* **Requirement**: Pictures must not be copied, but every entry must be reproduced exactly.

Stored data
- - -

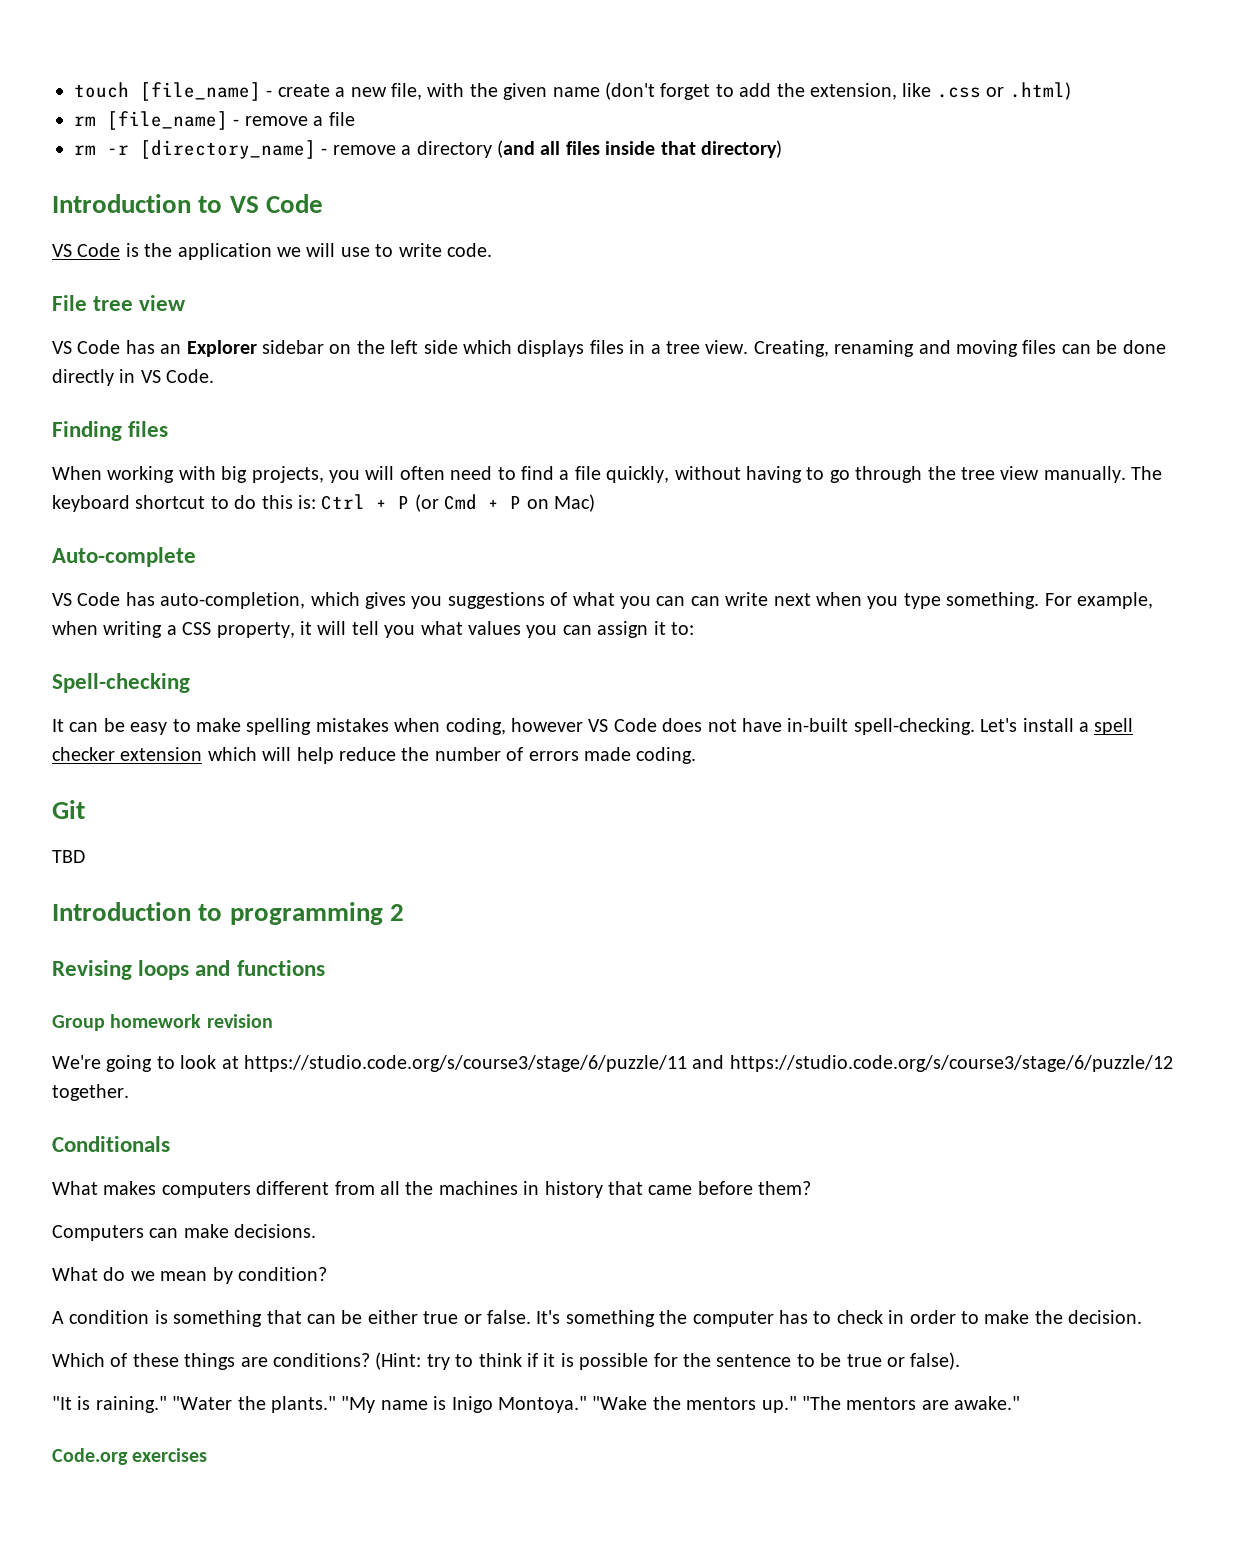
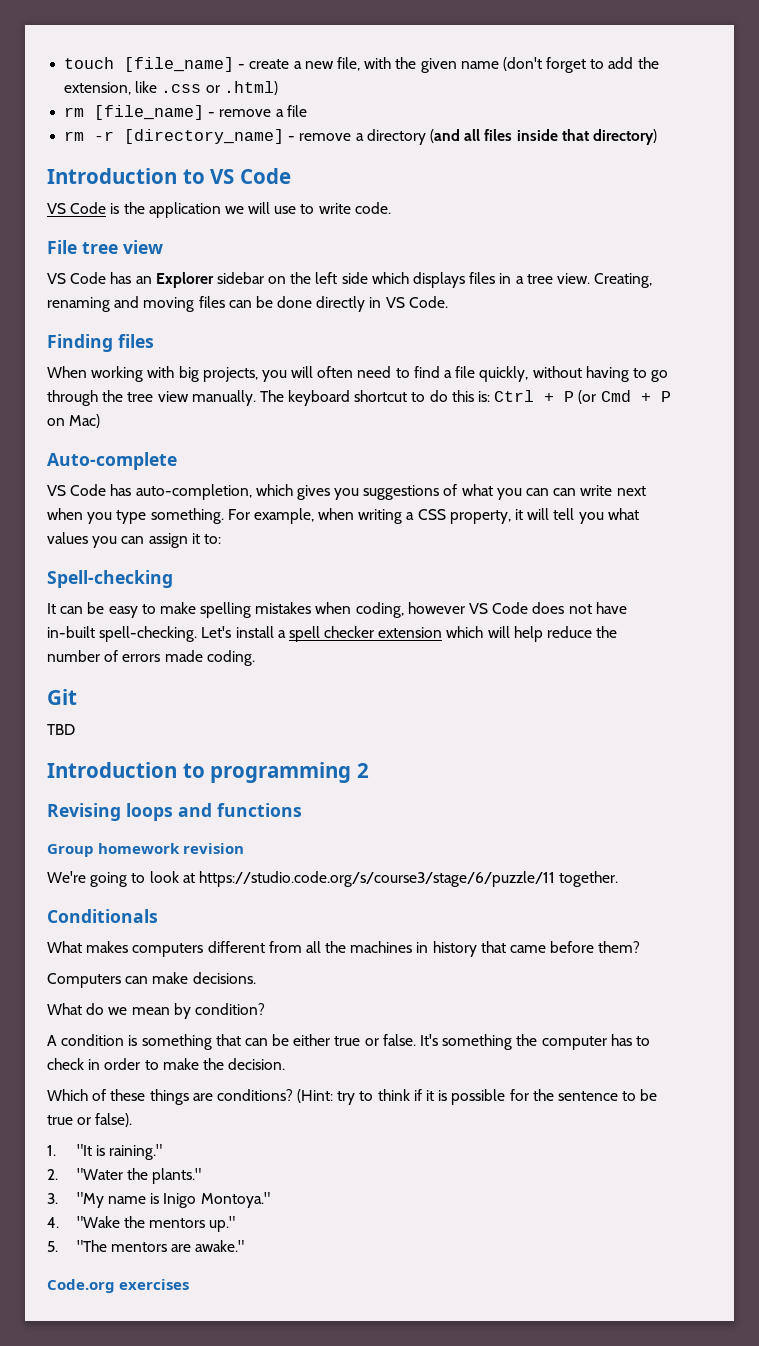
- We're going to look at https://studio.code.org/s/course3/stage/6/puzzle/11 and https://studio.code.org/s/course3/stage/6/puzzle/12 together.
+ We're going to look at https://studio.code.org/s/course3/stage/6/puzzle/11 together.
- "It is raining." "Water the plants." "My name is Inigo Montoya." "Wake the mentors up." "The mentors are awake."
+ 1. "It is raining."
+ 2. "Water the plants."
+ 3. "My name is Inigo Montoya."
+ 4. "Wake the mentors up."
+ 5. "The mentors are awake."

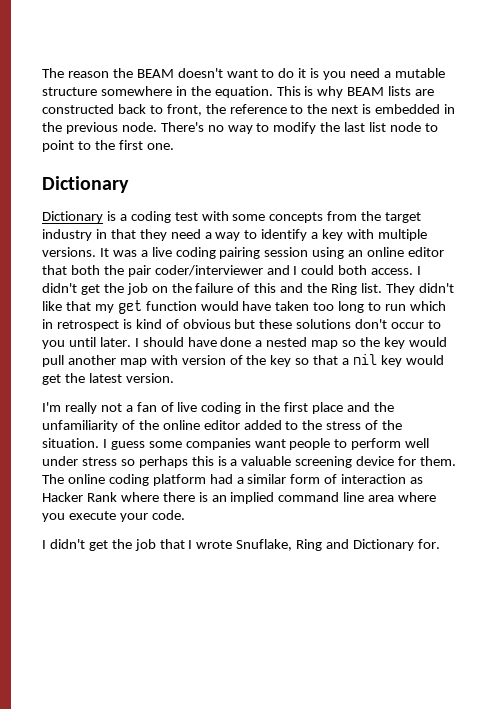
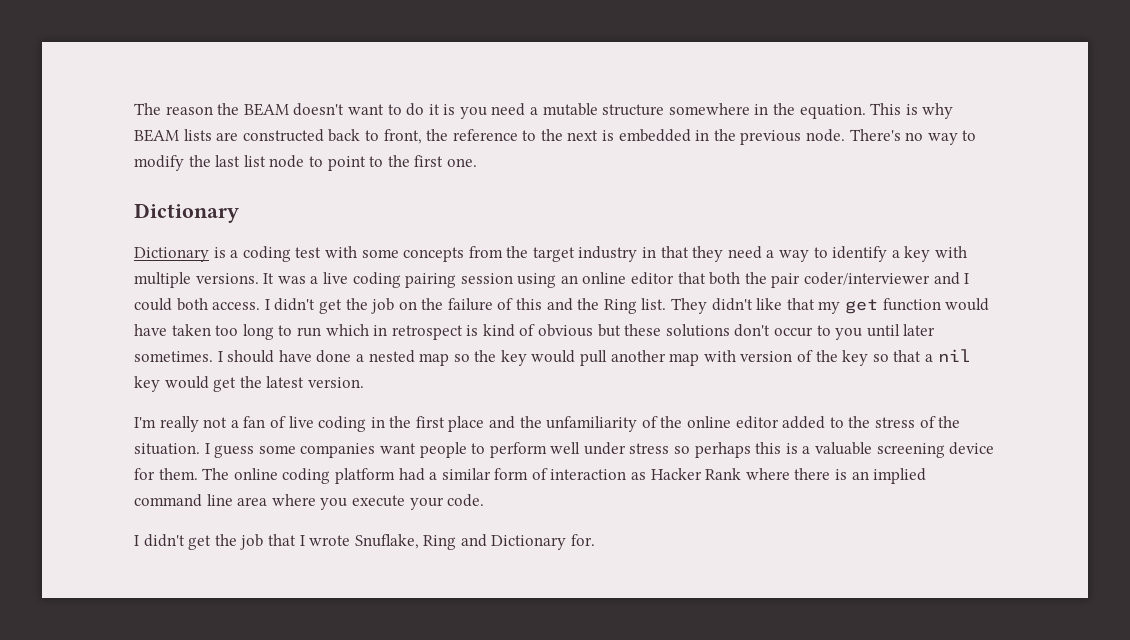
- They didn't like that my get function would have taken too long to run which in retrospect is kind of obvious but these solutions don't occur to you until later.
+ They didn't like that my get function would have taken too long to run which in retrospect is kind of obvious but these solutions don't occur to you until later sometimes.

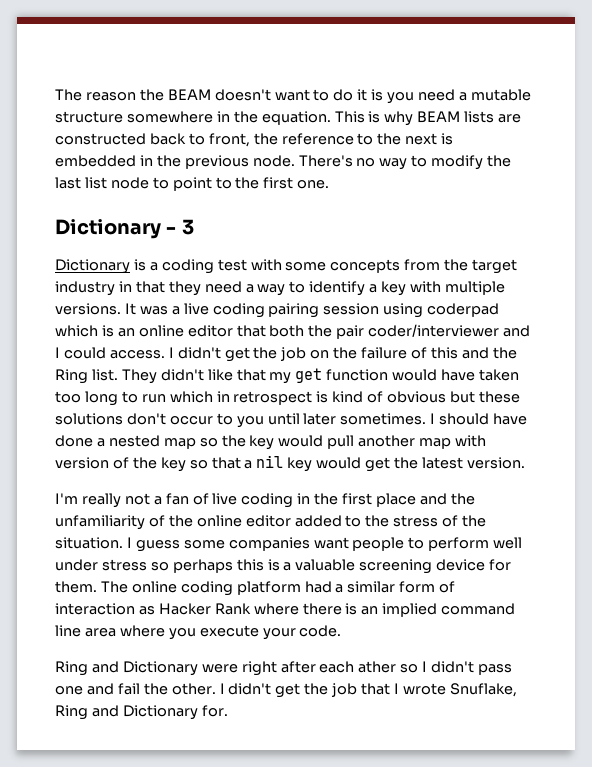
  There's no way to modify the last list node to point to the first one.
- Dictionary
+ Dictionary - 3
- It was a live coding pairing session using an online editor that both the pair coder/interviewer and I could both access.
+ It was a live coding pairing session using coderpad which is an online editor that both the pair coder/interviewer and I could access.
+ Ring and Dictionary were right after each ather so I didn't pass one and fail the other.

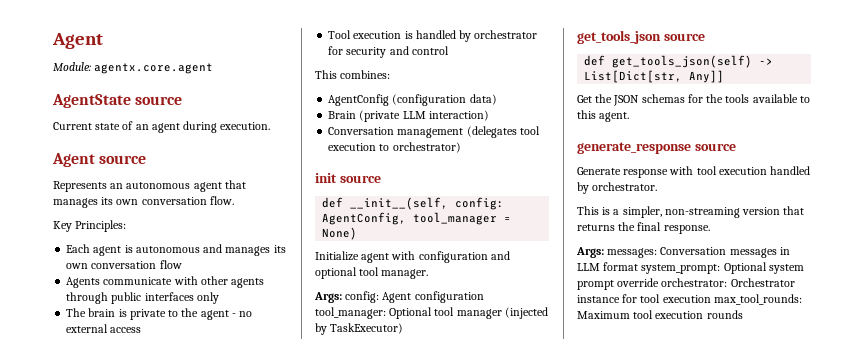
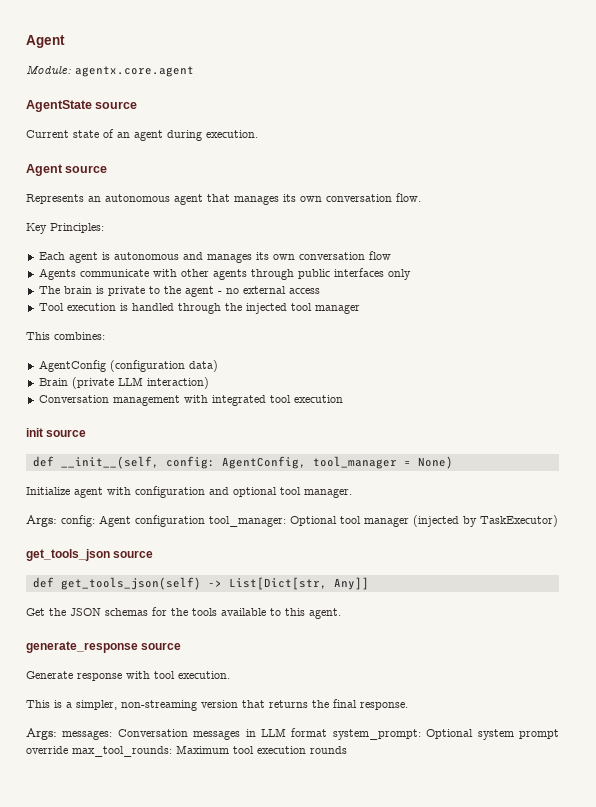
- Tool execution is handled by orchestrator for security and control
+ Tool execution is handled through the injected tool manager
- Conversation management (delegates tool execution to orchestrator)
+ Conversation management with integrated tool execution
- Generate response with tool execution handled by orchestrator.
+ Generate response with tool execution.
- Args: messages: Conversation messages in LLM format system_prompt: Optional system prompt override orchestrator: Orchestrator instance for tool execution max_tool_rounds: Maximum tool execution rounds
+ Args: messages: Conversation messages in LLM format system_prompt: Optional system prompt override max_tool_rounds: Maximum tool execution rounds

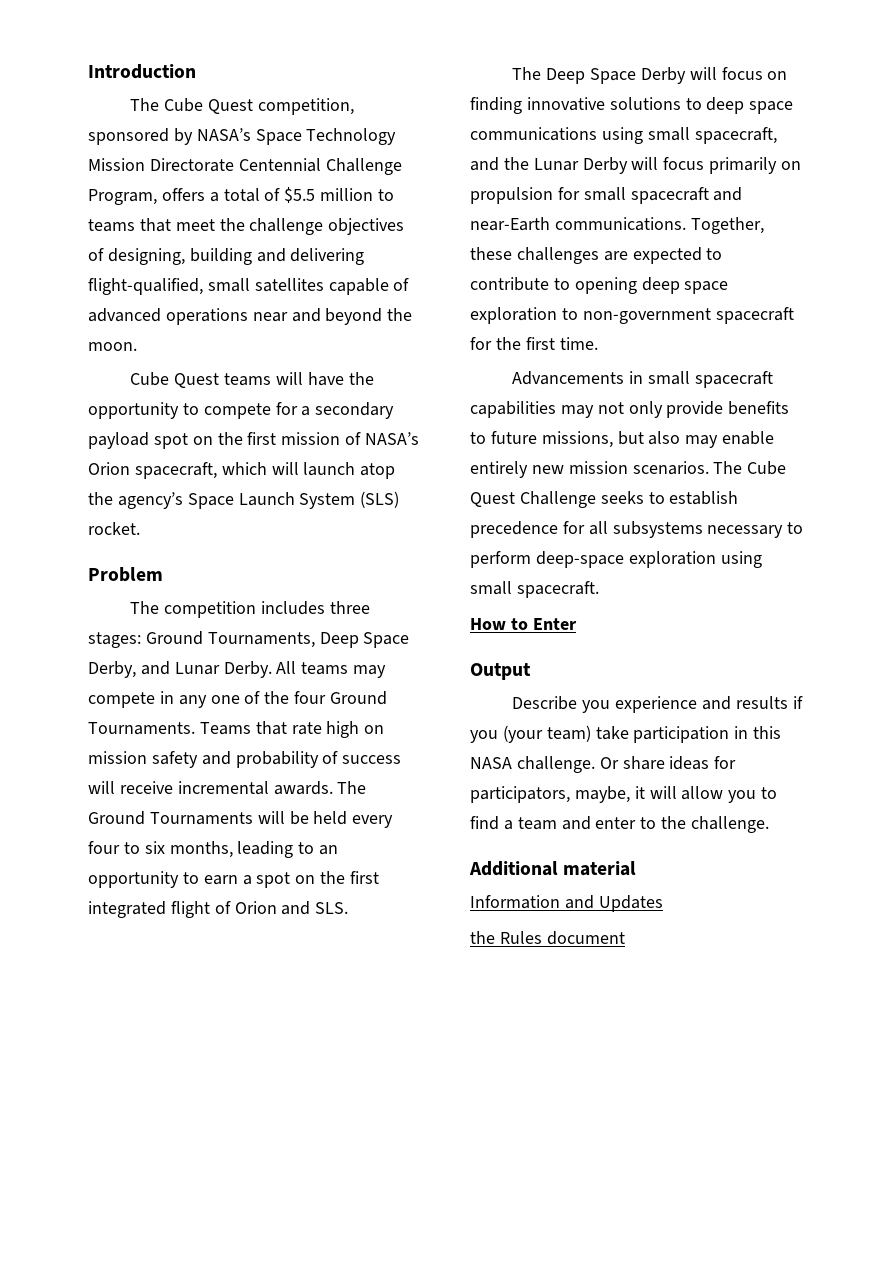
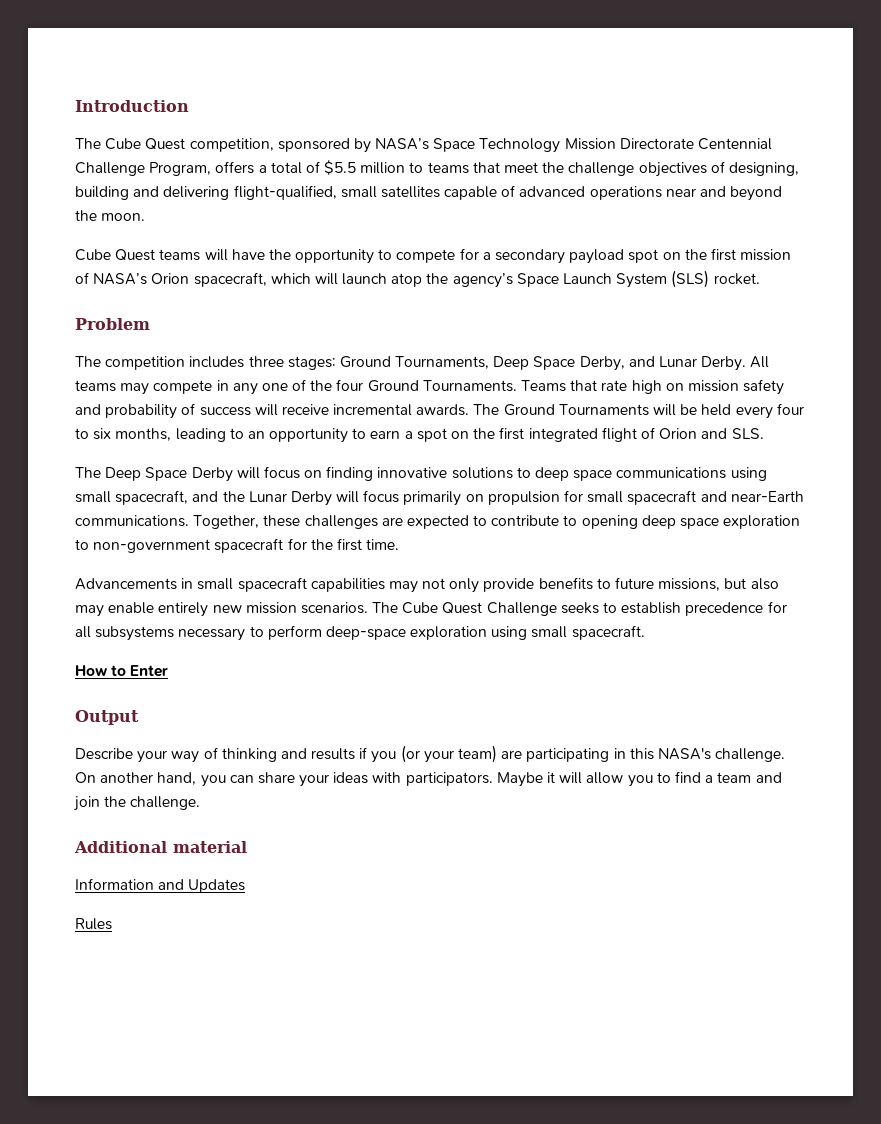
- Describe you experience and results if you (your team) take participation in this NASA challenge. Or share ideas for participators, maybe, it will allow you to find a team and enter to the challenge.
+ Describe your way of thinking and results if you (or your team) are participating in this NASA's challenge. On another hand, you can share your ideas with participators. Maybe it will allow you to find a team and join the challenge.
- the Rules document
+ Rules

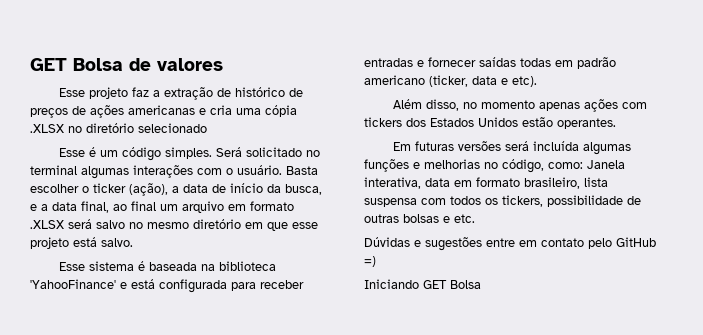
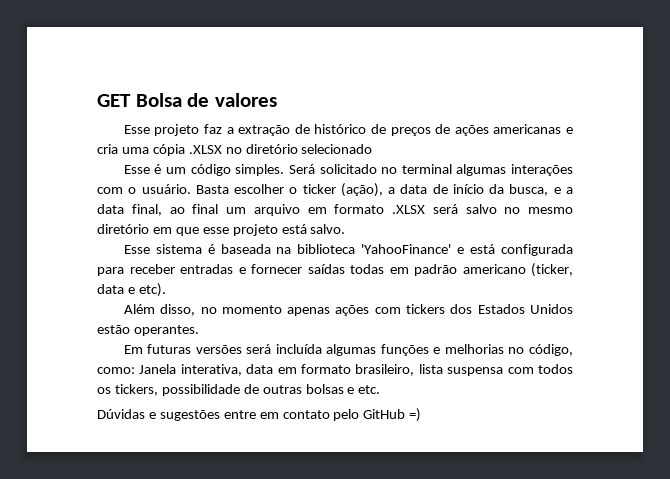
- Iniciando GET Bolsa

- - -

* **Answer to this task**:
- We're going to look at https://studio.code.org/s/course3/stage/6/puzzle/11 and https://studio.code.org/s/course3/stage/6/puzzle/12 together.
+ We're going to look at https://studio.code.org/s/course3/stage/6/puzzle/11 together.
- "It is raining." "Water the plants." "My name is Inigo Montoya." "Wake the mentors up." "The mentors are awake."
+ 1. "It is raining."
+ 2. "Water the plants."
+ 3. "My name is Inigo Montoya."
+ 4. "Wake the mentors up."
+ 5. "The mentors are awake."

- They didn't like that my get function would have taken too long to run which in retrospect is kind of obvious but these solutions don't occur to you until later.
+ They didn't like that my get function would have taken too long to run which in retrospect is kind of obvious but these solutions don't occur to you until later sometimes.

  There's no way to modify the last list node to point to the first one.
- Dictionary
+ Dictionary - 3
- It was a live coding pairing session using an online editor that both the pair coder/interviewer and I could both access.
+ It was a live coding pairing session using coderpad which is an online editor that both the pair coder/interviewer and I could access.
+ Ring and Dictionary were right after each ather so I didn't pass one and fail the other.

- Tool execution is handled by orchestrator for security and control
+ Tool execution is handled through the injected tool manager
- Conversation management (delegates tool execution to orchestrator)
+ Conversation management with integrated tool execution
- Generate response with tool execution handled by orchestrator.
+ Generate response with tool execution.
- Args: messages: Conversation messages in LLM format system_prompt: Optional system prompt override orchestrator: Orchestrator instance for tool execution max_tool_rounds: Maximum tool execution rounds
+ Args: messages: Conversation messages in LLM format system_prompt: Optional system prompt override max_tool_rounds: Maximum tool execution rounds

- Describe you experience and results if you (your team) take participation in this NASA challenge. Or share ideas for participators, maybe, it will allow you to find a team and enter to the challenge.
+ Describe your way of thinking and results if you (or your team) are participating in this NASA's challenge. On another hand, you can share your ideas with participators. Maybe it will allow you to find a team and join the challenge.
- the Rules document
+ Rules

- Iniciando GET Bolsa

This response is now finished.